Mr. Chairman, it seems
strange to me that the hon. gentleman who has just taken his seat should consider that these estimates should be dealt with in a perfunctory way. He has suggested that, had the item which he was discussing come up on the main estimates, he would have been prepared to deal with it with greater certainty.
I noticed in looking through the record of the debate that the Minister of Fisheries (Mr. Mayhew), and I believe the Minister of Finance (Mr. Abbott), both had intimated that they were not in a position to answer questions but would be able to give that information when the main estimates are considered. I fail to follow this line of argument. It seems to me that "further supplementary estimates" is almost a misnomer. I am inclined to consider them as expenditures which have been made without authorization. For that reason, I believe they should be scrutinized with even greater care than the ordinary estimates. If a government goes beyond parliament and spends moneys which have not been authorized, it seems to me it can do so only under most extraordinary circumstances of which a complete explanation should be made.

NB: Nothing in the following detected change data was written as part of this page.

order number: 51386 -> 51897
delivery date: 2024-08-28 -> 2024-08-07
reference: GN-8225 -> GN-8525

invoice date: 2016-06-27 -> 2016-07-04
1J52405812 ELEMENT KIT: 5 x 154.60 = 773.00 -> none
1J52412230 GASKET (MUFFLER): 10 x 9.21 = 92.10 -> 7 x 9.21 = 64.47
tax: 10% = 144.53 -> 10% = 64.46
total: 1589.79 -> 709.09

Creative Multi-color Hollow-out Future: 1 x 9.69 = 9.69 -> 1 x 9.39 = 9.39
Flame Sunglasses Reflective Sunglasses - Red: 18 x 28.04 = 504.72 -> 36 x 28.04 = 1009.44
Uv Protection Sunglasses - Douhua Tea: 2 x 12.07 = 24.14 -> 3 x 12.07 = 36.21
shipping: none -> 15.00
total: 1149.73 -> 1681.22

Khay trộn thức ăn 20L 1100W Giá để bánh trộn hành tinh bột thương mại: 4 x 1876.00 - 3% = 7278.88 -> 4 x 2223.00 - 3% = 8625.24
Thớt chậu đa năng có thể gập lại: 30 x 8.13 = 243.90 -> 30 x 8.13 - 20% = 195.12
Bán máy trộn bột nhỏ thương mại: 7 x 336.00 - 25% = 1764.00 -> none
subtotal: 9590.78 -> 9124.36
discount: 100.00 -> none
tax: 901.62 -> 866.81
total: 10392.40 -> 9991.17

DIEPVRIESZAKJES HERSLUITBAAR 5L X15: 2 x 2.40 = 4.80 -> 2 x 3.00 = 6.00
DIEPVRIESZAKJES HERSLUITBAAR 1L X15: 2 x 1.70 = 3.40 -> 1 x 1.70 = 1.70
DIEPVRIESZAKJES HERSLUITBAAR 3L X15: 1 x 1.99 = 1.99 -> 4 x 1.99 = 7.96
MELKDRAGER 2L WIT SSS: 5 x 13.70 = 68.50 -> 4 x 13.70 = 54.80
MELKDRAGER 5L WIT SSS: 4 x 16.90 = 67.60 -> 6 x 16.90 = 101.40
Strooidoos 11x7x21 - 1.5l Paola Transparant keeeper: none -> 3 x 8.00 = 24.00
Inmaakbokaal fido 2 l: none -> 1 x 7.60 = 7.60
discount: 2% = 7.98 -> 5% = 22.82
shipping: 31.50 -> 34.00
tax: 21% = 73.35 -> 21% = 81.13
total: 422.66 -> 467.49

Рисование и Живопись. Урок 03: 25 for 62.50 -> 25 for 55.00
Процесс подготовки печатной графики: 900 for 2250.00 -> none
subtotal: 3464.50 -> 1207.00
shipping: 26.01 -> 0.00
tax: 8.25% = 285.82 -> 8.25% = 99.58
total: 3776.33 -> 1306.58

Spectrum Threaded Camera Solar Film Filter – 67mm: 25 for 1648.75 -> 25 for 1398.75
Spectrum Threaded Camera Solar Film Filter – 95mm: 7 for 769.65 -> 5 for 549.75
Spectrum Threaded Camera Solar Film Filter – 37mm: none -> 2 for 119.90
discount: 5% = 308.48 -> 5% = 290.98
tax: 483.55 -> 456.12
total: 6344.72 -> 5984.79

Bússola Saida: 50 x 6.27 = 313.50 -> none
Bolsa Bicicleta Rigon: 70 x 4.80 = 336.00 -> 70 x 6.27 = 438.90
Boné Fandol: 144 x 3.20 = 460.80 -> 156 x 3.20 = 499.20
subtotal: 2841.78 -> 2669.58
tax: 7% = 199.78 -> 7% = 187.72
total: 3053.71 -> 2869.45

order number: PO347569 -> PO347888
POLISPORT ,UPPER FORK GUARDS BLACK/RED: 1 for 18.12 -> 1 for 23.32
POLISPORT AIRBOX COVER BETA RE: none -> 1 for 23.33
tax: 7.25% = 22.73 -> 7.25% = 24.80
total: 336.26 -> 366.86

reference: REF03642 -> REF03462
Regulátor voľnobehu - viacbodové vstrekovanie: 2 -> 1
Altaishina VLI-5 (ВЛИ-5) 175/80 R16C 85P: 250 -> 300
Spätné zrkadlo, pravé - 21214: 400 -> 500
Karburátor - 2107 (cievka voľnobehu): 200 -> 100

A few days ago the leader of the opposition suggested, when this item was first brought up, that these estimates be submitted to a committee. The Minister of National Defence (Mr. Claxton) speaking at that time made it quite clear that no committee would be set up. He also made it clear that parliament was not to be taken into the confidence of the government. I draw to the attention of the committee that this is a. continuation of the
Supply-National Defence government's attitude, which has been in evidence for ten years now, in its lack of confidence in parliament. The results have been sad. Just a few moments ago I was looking at a speech which I made in the house only a short time before the budget over the air, in which I asked the Minister of Finance to take the house into his confidence that he might have the benefit of the wisdom of the house, and of the guidance and assistance of those who knew something of the problems confronting him.